Punishment: 20.3% of the HOF vote and falling

In 2000, Mussina led the AL in innings and had a 125 ERA+, good for a six-win season according to Baseball-Reference. To give you a modern comparison, that’s almost exactly the season that Max Scherzer is having right now, the season that will make Scherzer the majority owner of Little Caesars...

...Except Mussina’s ERA that year was 3.79. Good for the time, bad for someone looking back at the stats through a 2014 prism. That was the year Pedro Martinez finished with a 1.74 ERA and a 291 ERA+. It was one of the greatest pitching seasons ever, if not the greatest pitching season ever.

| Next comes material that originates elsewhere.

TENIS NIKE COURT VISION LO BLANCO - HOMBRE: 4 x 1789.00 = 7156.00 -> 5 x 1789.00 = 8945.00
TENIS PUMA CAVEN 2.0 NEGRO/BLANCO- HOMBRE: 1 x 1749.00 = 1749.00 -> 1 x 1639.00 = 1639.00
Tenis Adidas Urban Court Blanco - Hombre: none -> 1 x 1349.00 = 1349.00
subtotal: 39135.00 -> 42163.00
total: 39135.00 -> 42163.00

Given that, Mussina seemed like just another guy, a No. 2, a very good pitcher to have around, but not the Hall of Famer that he actually was. Martinez (and to a lesser extent, an older Roger Clemens) set a bar for Mussina in the AL that made him seem like a second-tier pitcher. Which he was, compared to those two, but most Hall of Famers would pale in comparison, too.

Mike Mussina

Mike Mussina, 1992 (You'd be surprised at this point if it wasn't Getty Images, right?).

RP - Trevor Hoffman

Crime: Being around at the same time as Mariano Rivera and pitching for the Padres instead of the Yankees

Punishment: He’ll make the Hall, but he’ll never be the best reliever of his generation, which means no coffee mug with that inscription

No one will ever be like Rivera. When he was 43, he had a 2.11 ERA and a 54-to-9 strikeout-to-walk ratio. He pitched in 328 games after turning 38 and had a 1.80 ERA. He threw 141 playoff innings in his career, allowing just 11 earned runs. In 32 games in the ALDS -- 56 innings -- Rivera allowed two earned runs. A poorly timed blow-up here or there and the Yankees might not have advanced to the next round, which they always seemed to do.

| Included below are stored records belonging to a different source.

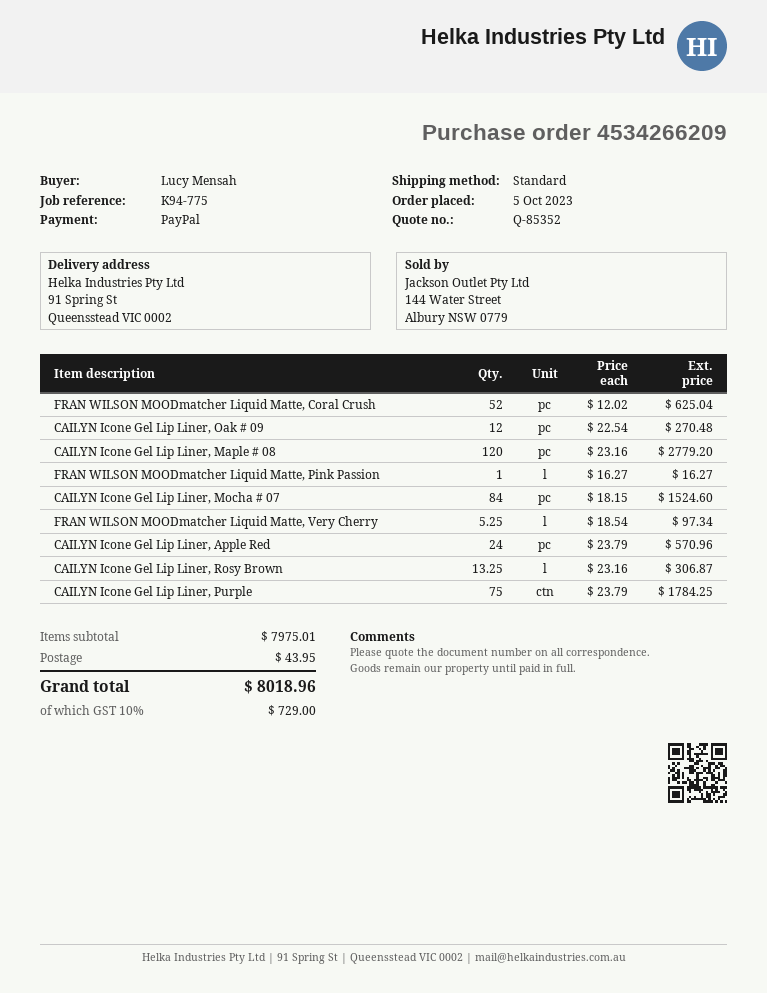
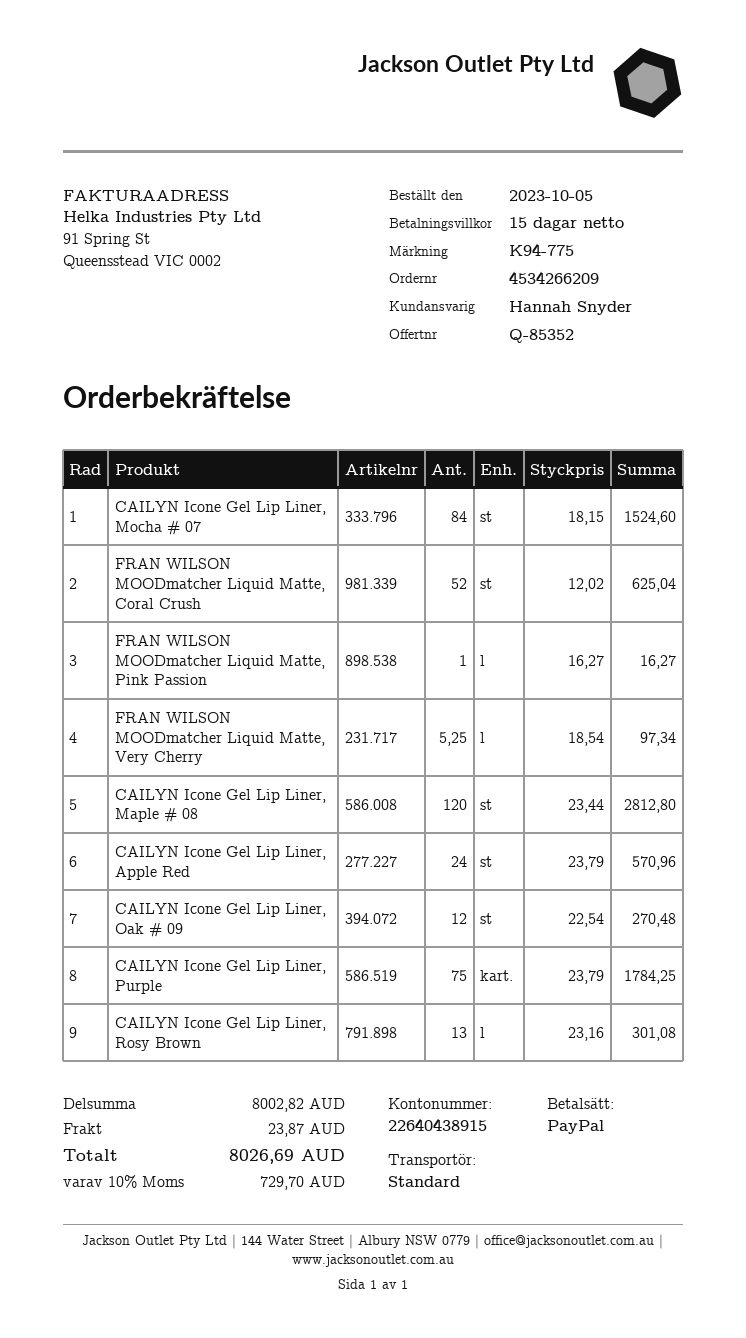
CAILYN Icone Gel Lip Liner, Maple # 08: 120 x 23.16 = 2779.20 -> 120 x 23.44 = 2812.80
CAILYN Icone Gel Lip Liner, Rosy Brown: 13.25 x 23.16 = 306.87 -> 13 x 23.16 = 301.08
subtotal: 7975.01 -> 8002.82
shipping: 43.95 -> 23.87
tax: 10% = 729.00 -> 10% = 729.70
total: 8018.96 -> 8026.69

Wait, though. Hoffman also had a magic pitch that he used far longer than he was expected to. His changeup wasn’t as sexy as the cutter, but it’s on a curated list of the greatest pitches in baseball history. It’s not his fault that he pitched just 13 playoff innings his career. He allowed as many runs in 6.2 innings in the NLDS as Rivera did in those 56 ALDS innings, but maybe his next 50 would have been scoreless innings. We’ll never know.

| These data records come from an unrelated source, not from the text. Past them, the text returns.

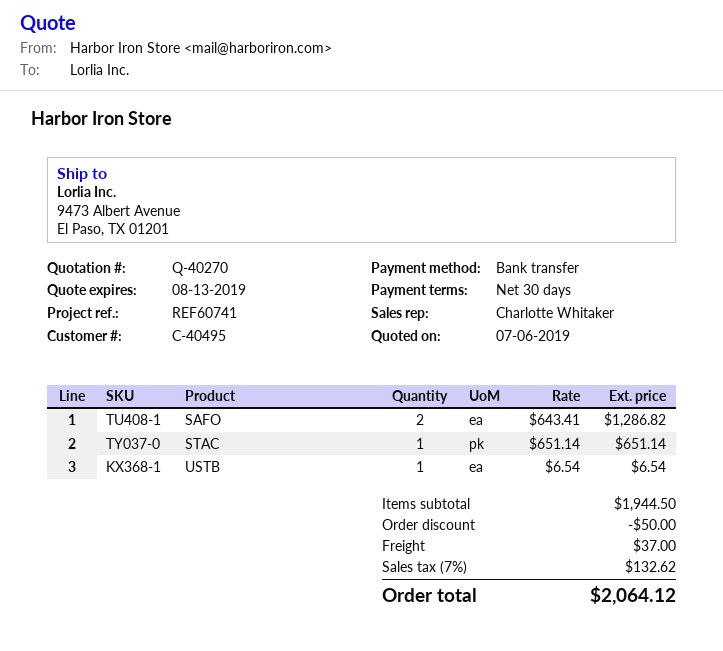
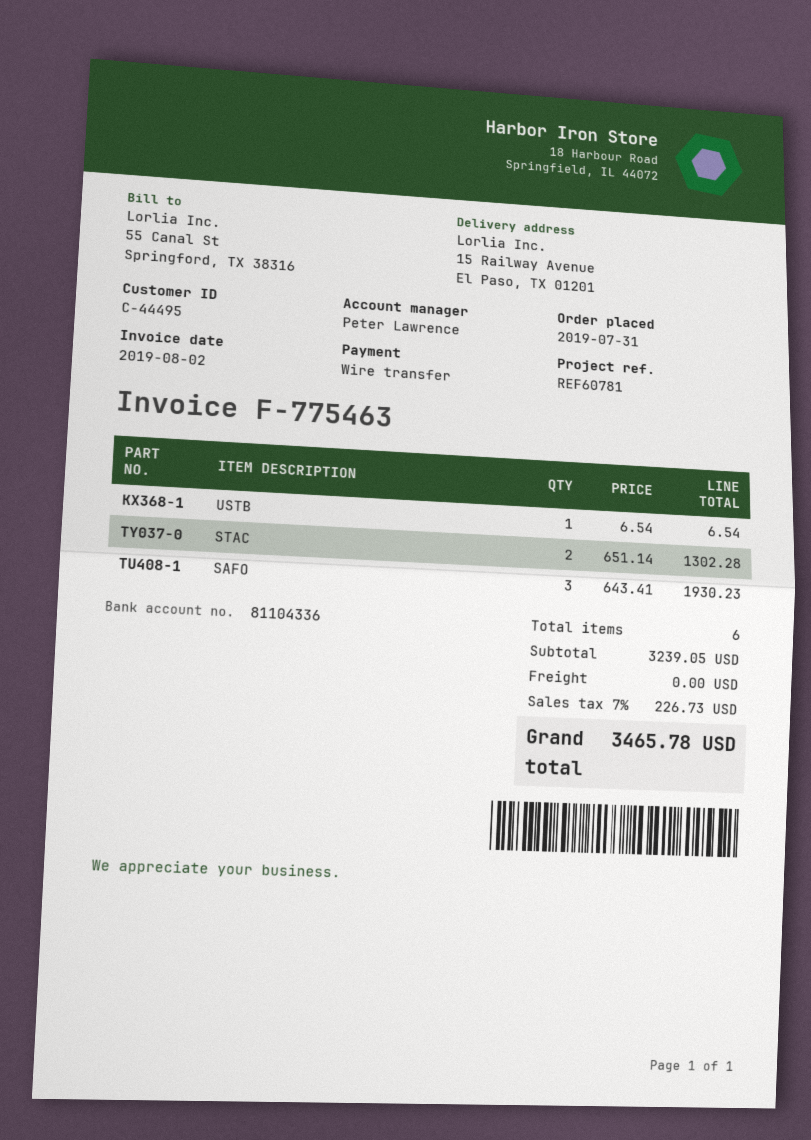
customer number: C-40495 -> C-44495
reference: REF60741 -> REF60781
sales rep: Charlotte Whitaker -> Peter Lawrence
ship to: 9473 Albert Avenue, El Paso, TX 01201 -> 15 Railway Avenue, El Paso, TX 01201
SAFO: 2 x 643.41 = 1286.82 -> 3 x 643.41 = 1930.23
STAC: 1 x 651.14 = 651.14 -> 2 x 651.14 = 1302.28
subtotal: 1944.50 -> 3239.05
discount: 50.00 -> none
shipping: 37.00 -> 0.00
tax: 7% = 132.62 -> 7% = 226.73
total: 2064.12 -> 3465.78

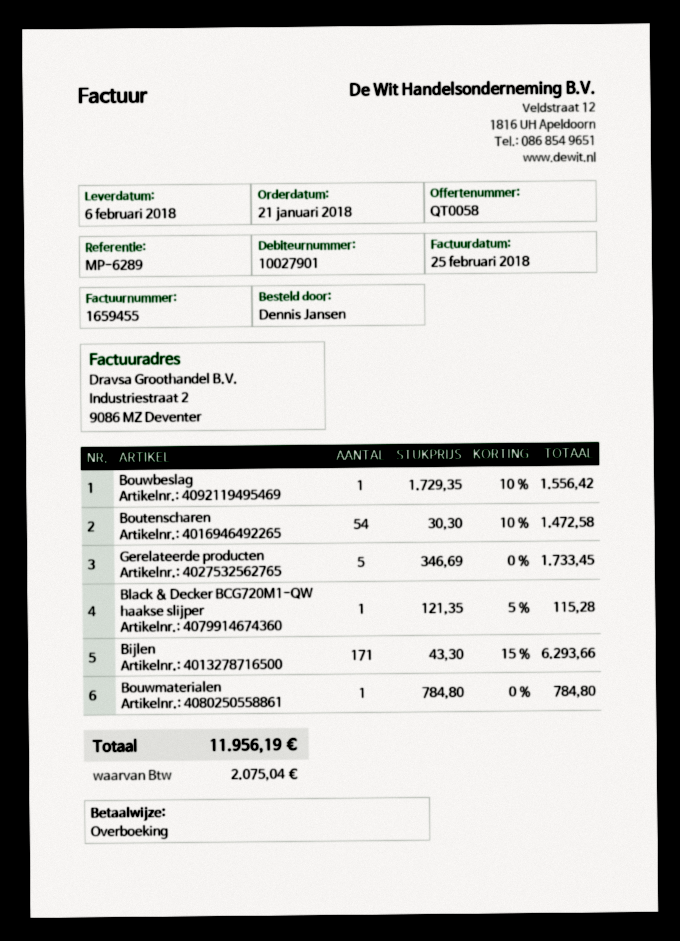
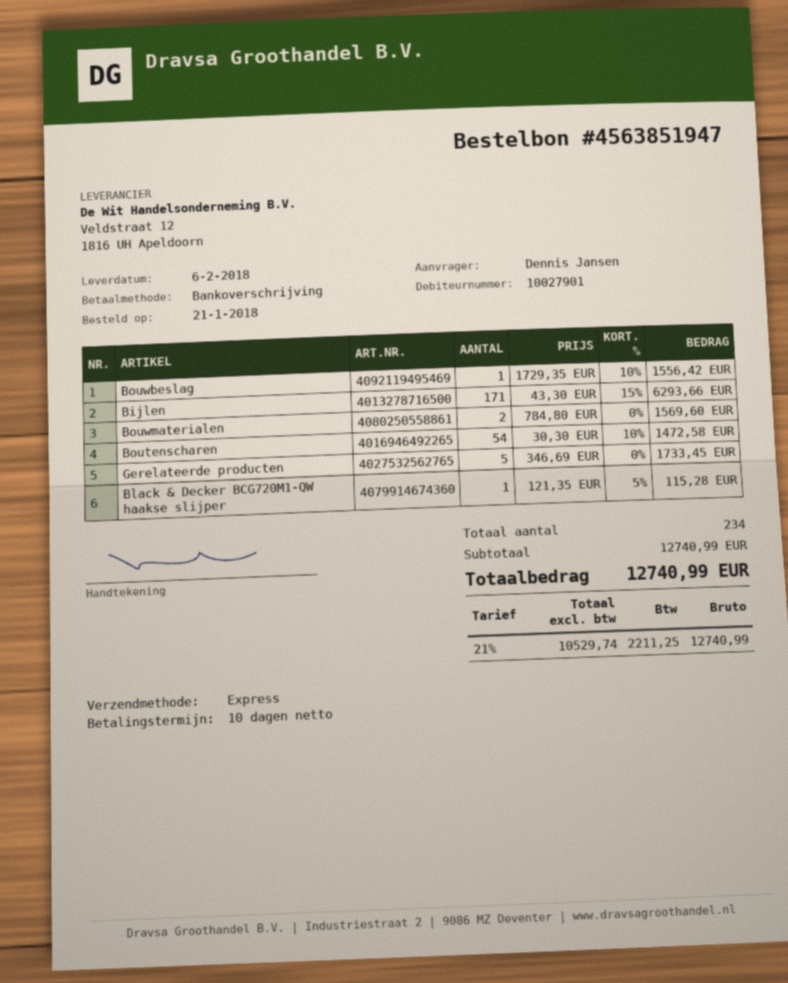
Bouwmaterialen: 1 x 784.80 = 784.80 -> 2 x 784.80 = 1569.60
tax: 2075.04 -> 2211.25
total: 11956.19 -> 12740.99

And so Hoffman will be doomed to be great, not that great. Which is a much better fate than almost any of the second fiddles above him, so don’t feel too bad.

Adam Wainwright is a superlative pitcher, one of the game’s best. He’s an absolute treat to watch, and his curveball is one of the best of his generation. With a few more seasons like this, he’ll have strong Hall of Fame support. He’s still a second fiddle, though, at least right now.

He’s not the biggest second fiddle in recent memory, though. He’s not especially close.